A friend recently shared a classic example of a meeting experience that sounds all too typical. He shared with me that the meeting recurs monthly with all the direct reports of the executive team to “discuss operational topics.” A large group of individuals arrives either early, on time, or late and with each late arrival, the meeting organizer stops to bring the latecomer up to speed. There is an agenda with allocated times for topics, but little is done to adhere to these suggested times and the last agenda item is almost always postponed till next month as time runs out.
Attendees struggle to pay attention as the meeting leader drones on and on to set the stage for each topic before handing it off. Every agenda item is a presentation with little discussion or input from the participants. After two hours, the meeting is adjourned with my friend wondering how he will get out of next month’s meeting.

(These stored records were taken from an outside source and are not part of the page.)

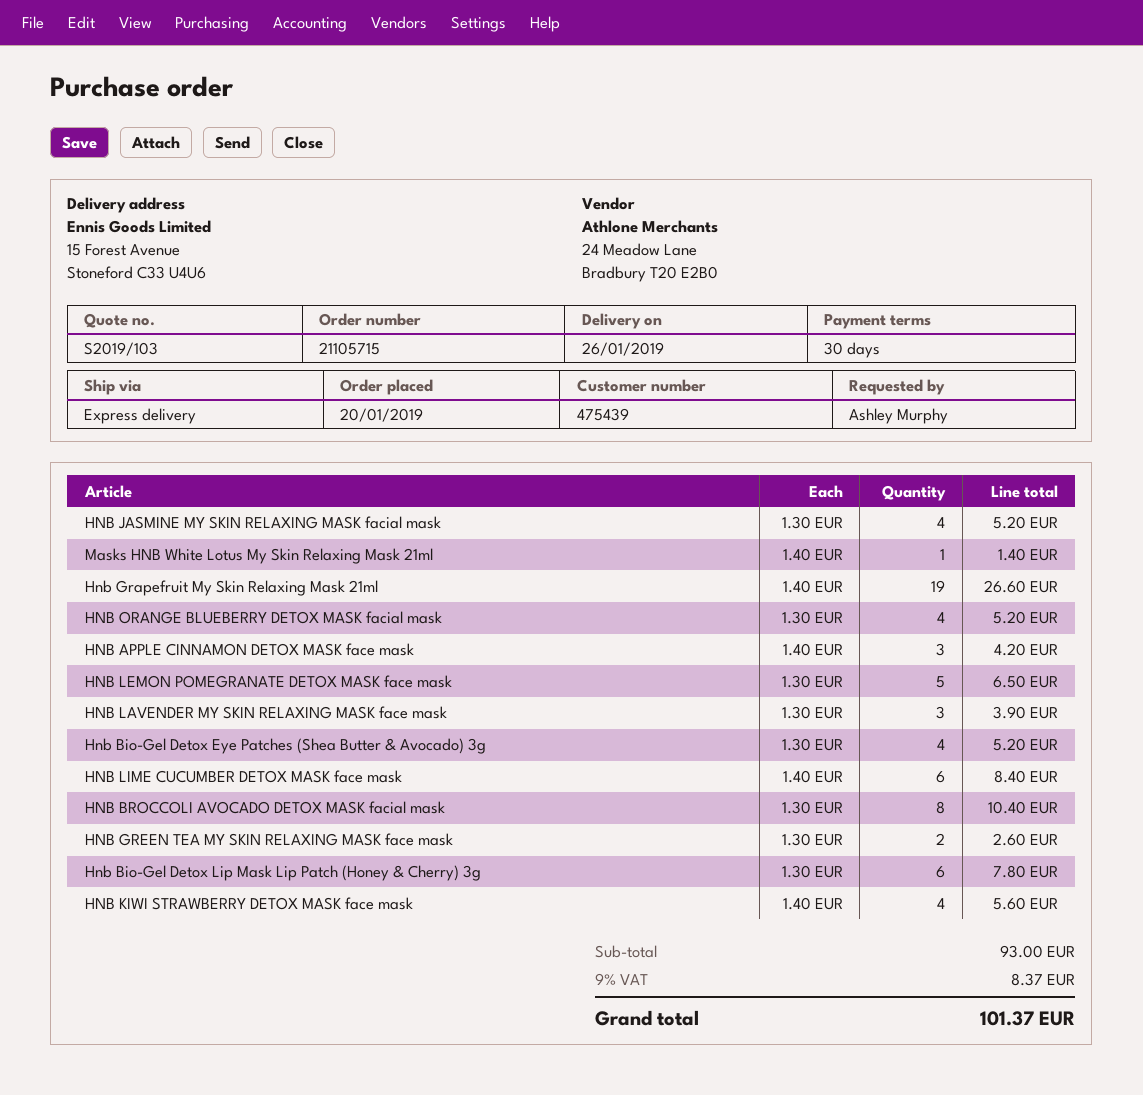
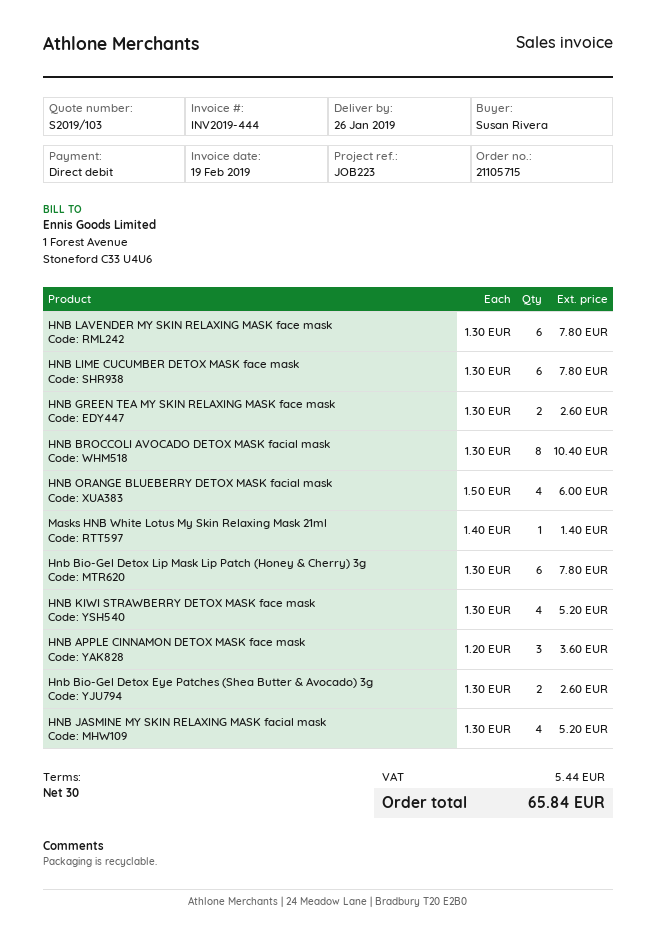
ordered by: Ashley Murphy -> Susan Rivera
Hnb Grapefruit My Skin Relaxing Mask 21ml: 19 x 1.40 = 26.60 -> none
HNB ORANGE BLUEBERRY DETOX MASK facial mask: 4 x 1.30 = 5.20 -> 4 x 1.50 = 6.00
HNB APPLE CINNAMON DETOX MASK face mask: 3 x 1.40 = 4.20 -> 3 x 1.20 = 3.60
HNB LEMON POMEGRANATE DETOX MASK face mask: 5 x 1.30 = 6.50 -> none
HNB LAVENDER MY SKIN RELAXING MASK face mask: 3 x 1.30 = 3.90 -> 6 x 1.30 = 7.80
Hnb Bio-Gel Detox Eye Patches (Shea Butter & Avocado) 3g: 4 x 1.30 = 5.20 -> 2 x 1.30 = 2.60
HNB LIME CUCUMBER DETOX MASK face mask: 6 x 1.40 = 8.40 -> 6 x 1.30 = 7.80
HNB KIWI STRAWBERRY DETOX MASK face mask: 4 x 1.40 = 5.60 -> 4 x 1.30 = 5.20
tax: 8.37 -> 5.44
total: 101.37 -> 65.84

Most of the workday in almost every industry is filled with meetings of all sizes, people, and topics. Despite the prevalence of this way of collaborating, many meetings are left to run their course with little to no pre-planning or active management to conduct the meeting, resulting in countless hours wasted by so many of us day after day after day.
Sound familiar? We’re living in an epidemic of bad meeting syndrome!

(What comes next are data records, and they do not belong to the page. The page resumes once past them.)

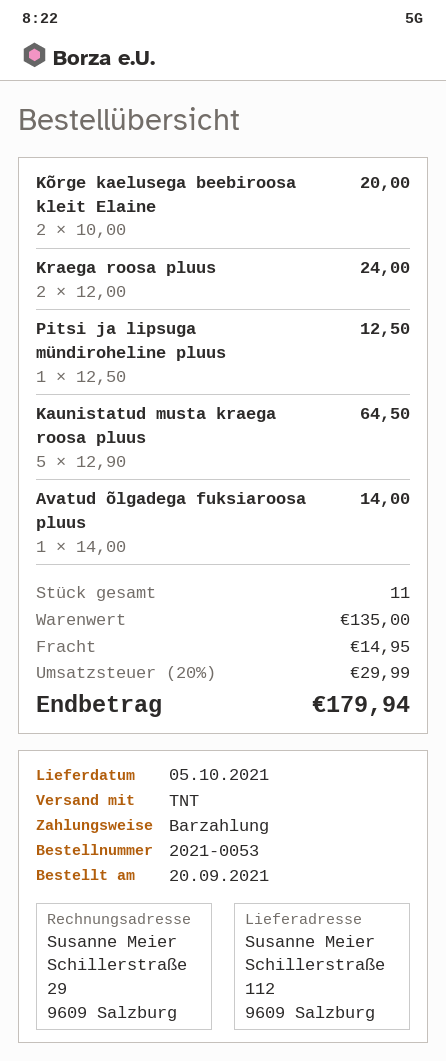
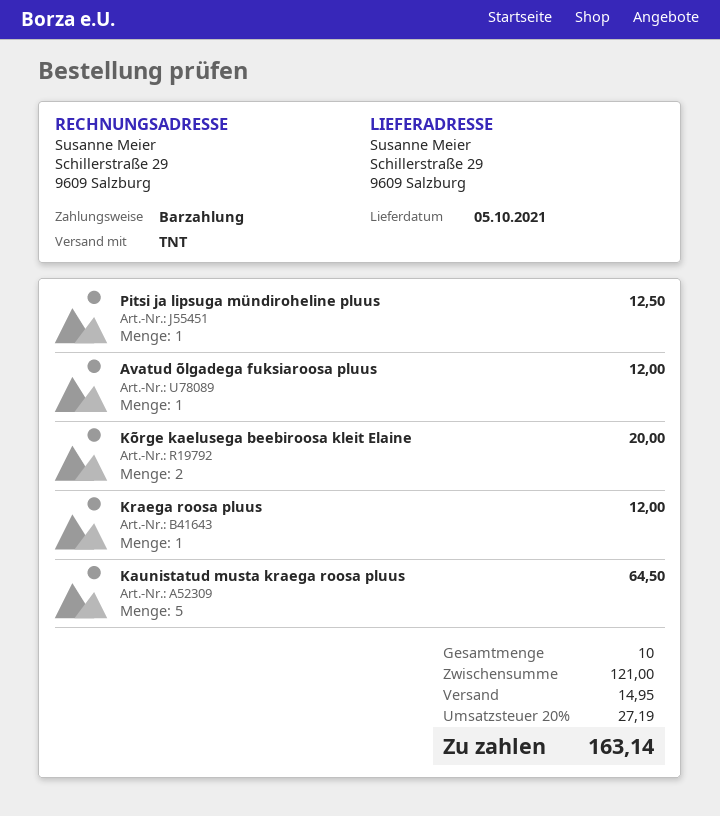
ship to: Schillerstraße 112, 9609 Salzburg -> Schillerstraße 29, 9609 Salzburg
Kraega roosa pluus: 2 for 24.00 -> 1 for 12.00
Avatud õlgadega fuksiaroosa pluus: 1 for 14.00 -> 1 for 12.00
total quantity: 11 -> 10
subtotal: 135.00 -> 121.00
tax: 20% = 29.99 -> 20% = 27.19
total: 179.94 -> 163.14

I wrote a piece for the Lean Post a few months ago about respectful communication and its role in engaging a team to move and act, and not just act, but act in a way that is aligned in an articulated purpose. A specific example of utilizing this communication approach is through meeting facilitation.
Anyone who leads groups – teachers, mediators, managers, and of course meeting leaders or facilitators – needs the ability to design and plan a meeting. This isn’t just something that happens; it’s a skill we must develop if we are to meet team objectives. We can only meet objectives when we use a sound process that makes way for appropriate participation as well as buy-in from stakeholders.

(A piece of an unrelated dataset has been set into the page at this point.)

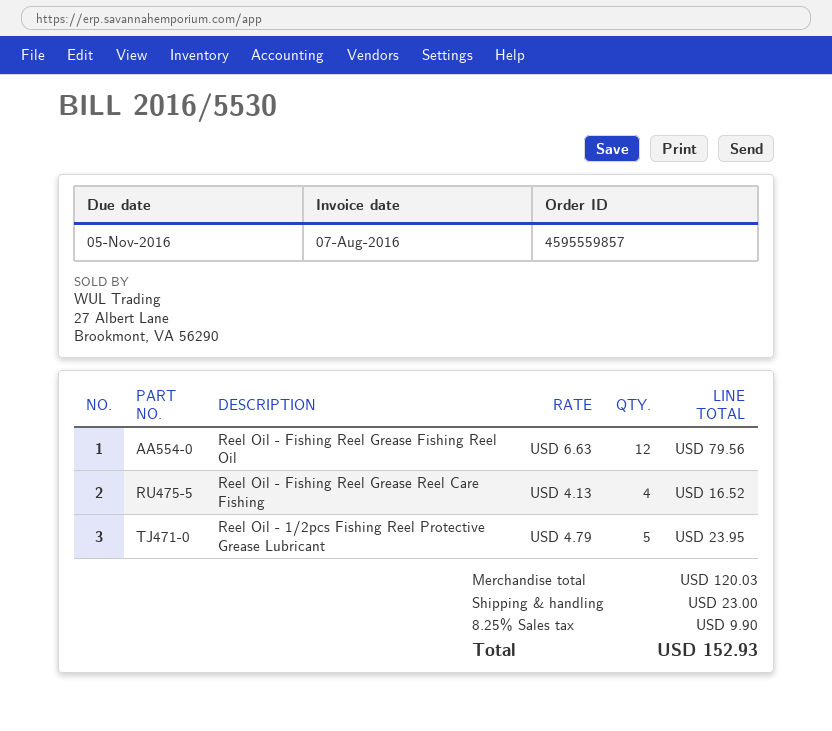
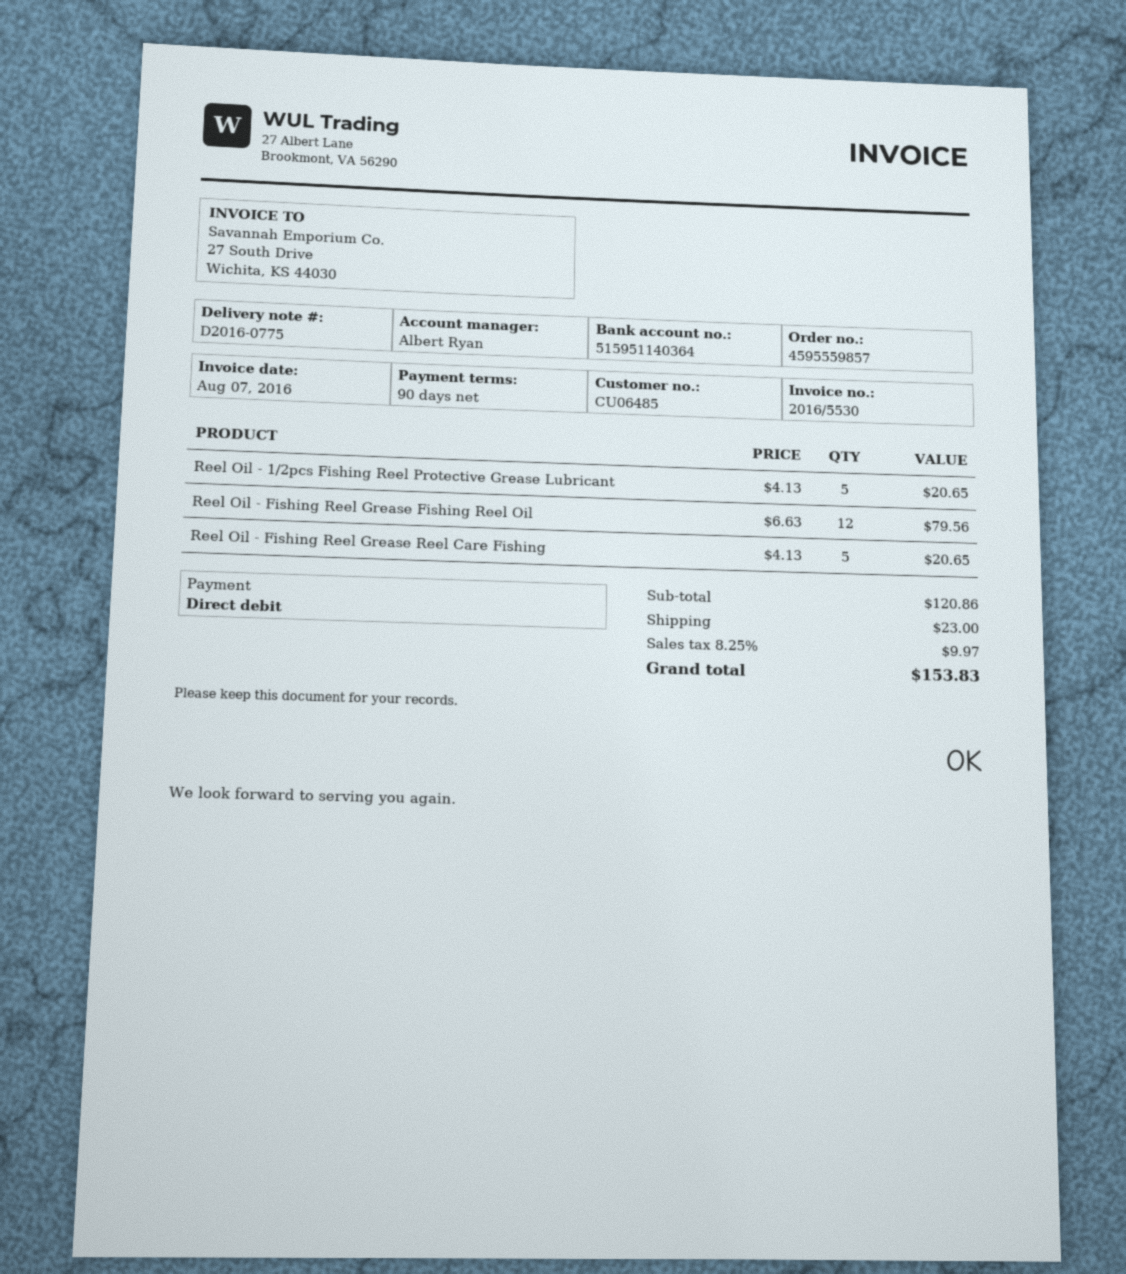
Reel Oil - Fishing Reel Grease Reel Care Fishing: 4 x 4.13 = 16.52 -> 5 x 4.13 = 20.65
Reel Oil - 1/2pcs Fishing Reel Protective Grease Lubricant: 5 x 4.79 = 23.95 -> 5 x 4.13 = 20.65
subtotal: 120.03 -> 120.86
tax: 8.25% = 9.90 -> 8.25% = 9.97
total: 152.93 -> 153.83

To put it bluntly, effective facilitation can be the difference between a successful session outcome or failure. What are the challenges we meeting leaders and attendees face?
- Unclear meeting purpose/objectives
- Loose adherence to an agenda or no agenda
- Time (mis)management
- Group dynamics and “problem people”
- Lack of a defined process for negotiation, decision-making, conflict resolution, problem solving, idea generation, education, etc.
- Follow through to manage the outcome
It’s no wonder we dread meetings!
But all is not lost. There are preventions you can design and put in place before the meeting and interventions to use while conducting the meeting to keep the group on track, on time, and on target. For example, to ensure active participation and to generate buy-in, you can plan for and design processes to follow while conducting the meeting. Instead of a full group open brainstorming, you can start with “silent individual brainstorming” where every participant writes as many of his ideas on separate sticky notes in a limited timeframe. They are then posted on the meeting’s visual wall for sorting and affinity mapping. You can ask the group for additional ideas after if you wish, but this provides a safe space for every member to share his thoughts. This is especially helpful when the group is new to each other and hasn’t come together as a working team yet.
A very useful skill for a meeting facilitator is understanding how to handle “problem people” like the latecomer, the interrupter, the attacker, and others. There are concrete ways to work with each of these challenging types and keep the meeting environment respectful and safe for every member. The interventions are different for each but in every case, one should start with the lowest level intervention – don’t start by publicly shaming them! Part of your meeting planning would include understanding who your meeting attendees are so you would have both preventions and interventions in place.
These are just a few ways you can plan for more enjoyable, productive meetings.